§ BRIEF
Below, find the line containing "text-align: center;"; from there to the final line, print every line exactly and skip the pictures.

§ DATASET RECORDS

>>>>>

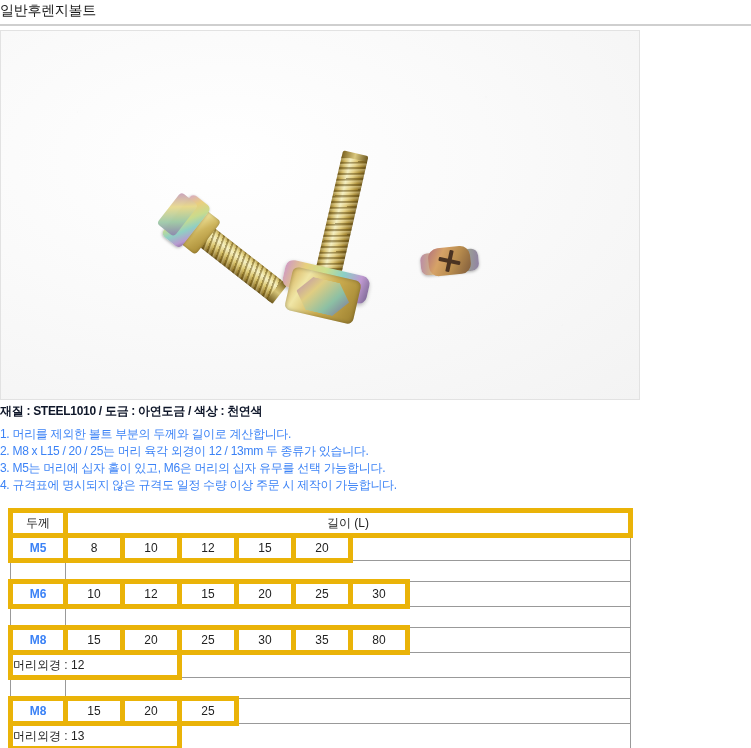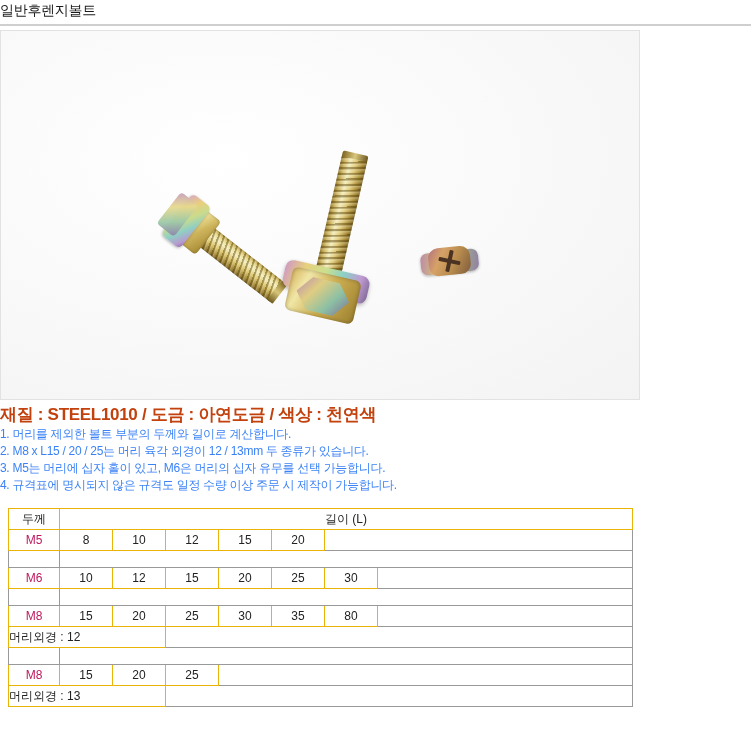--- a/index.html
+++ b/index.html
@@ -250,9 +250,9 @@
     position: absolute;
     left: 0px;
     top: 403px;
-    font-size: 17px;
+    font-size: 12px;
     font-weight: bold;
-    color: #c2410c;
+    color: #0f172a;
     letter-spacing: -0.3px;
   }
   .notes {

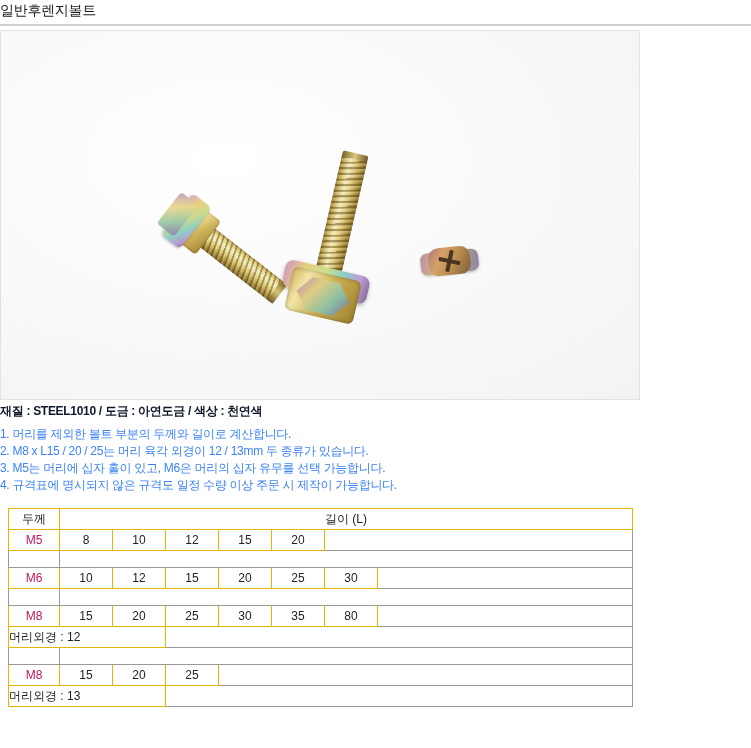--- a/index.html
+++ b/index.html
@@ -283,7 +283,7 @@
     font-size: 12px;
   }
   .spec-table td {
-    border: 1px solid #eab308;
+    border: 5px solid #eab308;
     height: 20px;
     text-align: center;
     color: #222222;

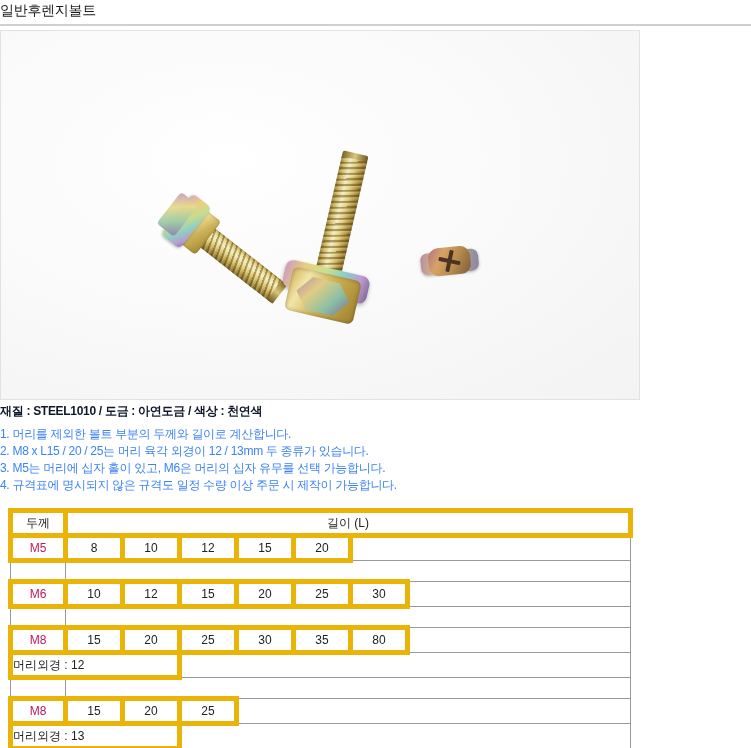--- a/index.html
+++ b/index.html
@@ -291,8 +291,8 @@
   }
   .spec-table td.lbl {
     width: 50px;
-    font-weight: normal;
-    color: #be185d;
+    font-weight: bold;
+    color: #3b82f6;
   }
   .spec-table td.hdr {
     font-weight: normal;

<<<<<

§ EXERCISE RESULT
     text-align: center;
     color: #222222;

--- a/index.html
+++ b/index.html
@@ -291,8 +291,8 @@
   }
   .spec-table td.lbl {
     width: 50px;
-    font-weight: normal;
-    color: #be185d;
+    font-weight: bold;
+    color: #3b82f6;
   }
   .spec-table td.hdr {
     font-weight: normal;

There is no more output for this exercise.